> What you should do
From the line with "row order: none -> error descending" to the end of the data below, restate each line word for word, both ends included, without the pictures.

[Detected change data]
_____

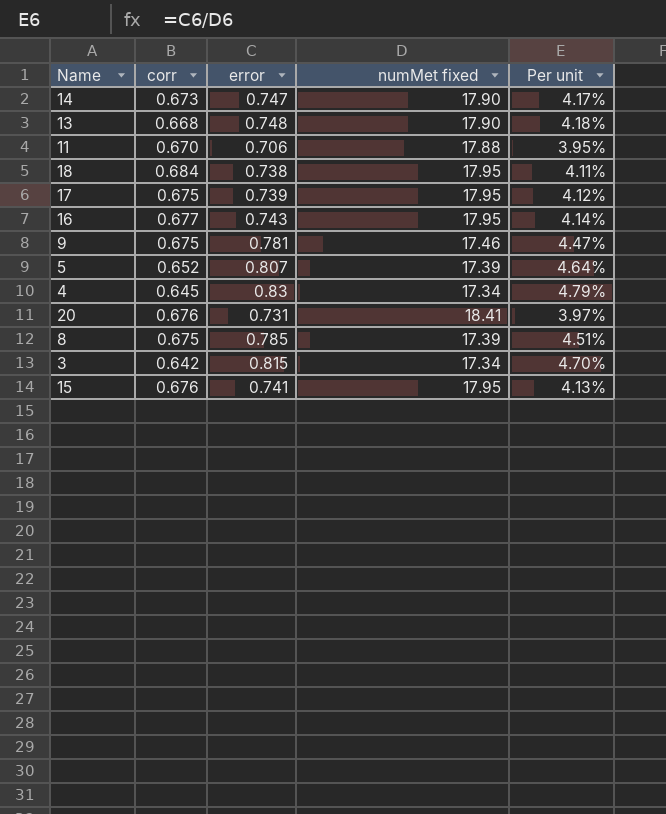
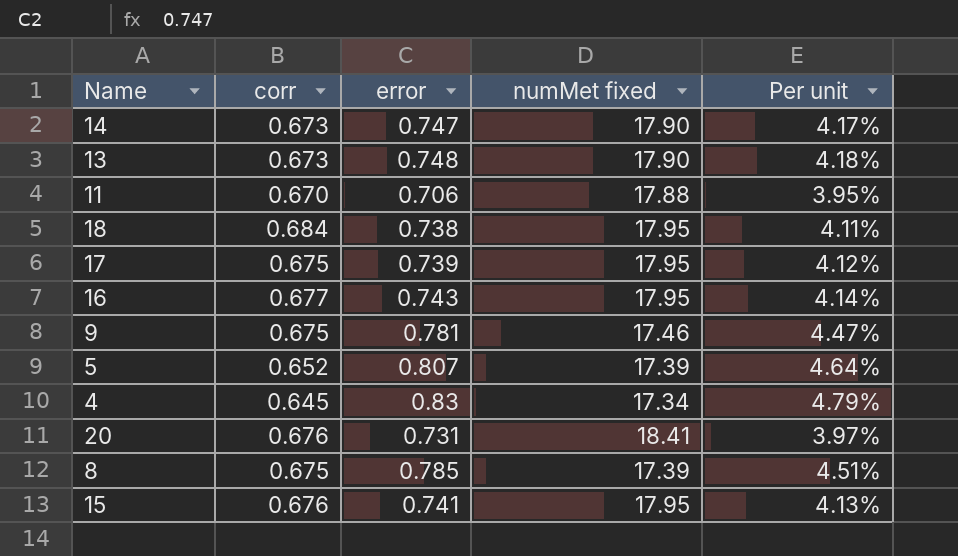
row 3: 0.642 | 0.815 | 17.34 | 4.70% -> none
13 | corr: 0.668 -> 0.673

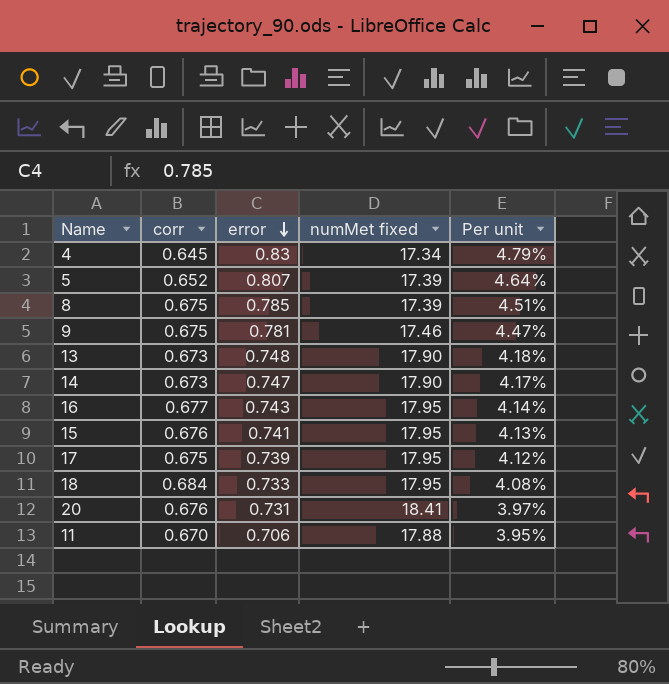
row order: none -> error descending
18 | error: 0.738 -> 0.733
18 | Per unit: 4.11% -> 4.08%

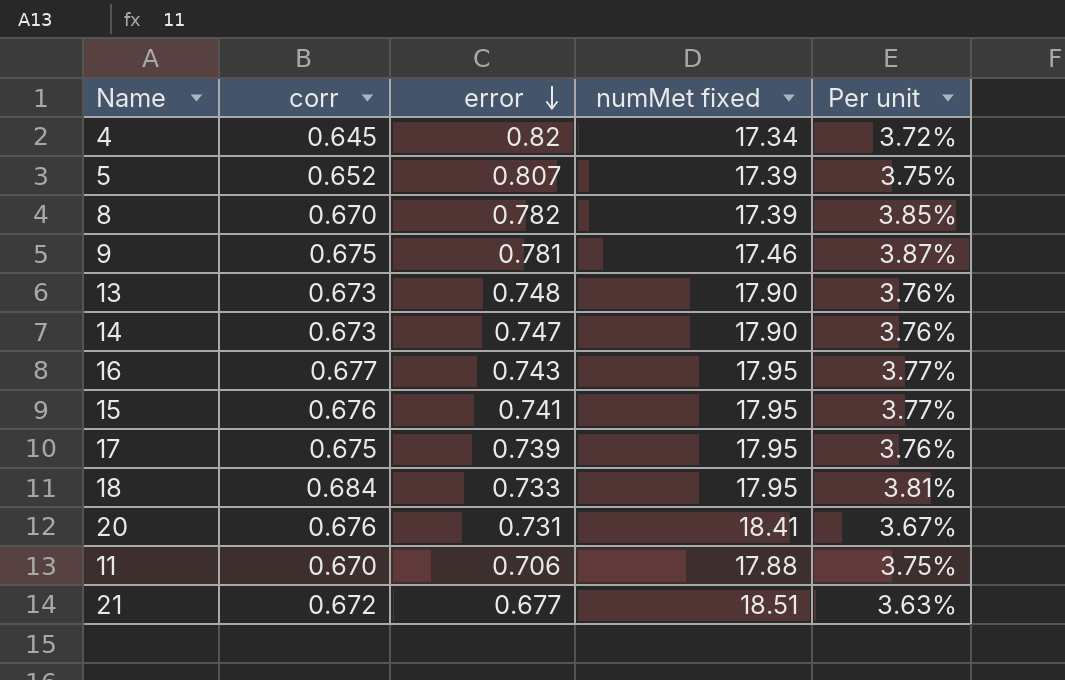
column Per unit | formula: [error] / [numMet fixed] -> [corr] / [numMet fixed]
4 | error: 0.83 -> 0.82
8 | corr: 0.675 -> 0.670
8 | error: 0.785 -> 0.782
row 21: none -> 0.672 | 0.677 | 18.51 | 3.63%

_____

> Finished task
row order: none -> error descending
18 | error: 0.738 -> 0.733
18 | Per unit: 4.11% -> 4.08%

column Per unit | formula: [error] / [numMet fixed] -> [corr] / [numMet fixed]
4 | error: 0.83 -> 0.82
8 | corr: 0.675 -> 0.670
8 | error: 0.785 -> 0.782
row 21: none -> 0.672 | 0.677 | 18.51 | 3.63%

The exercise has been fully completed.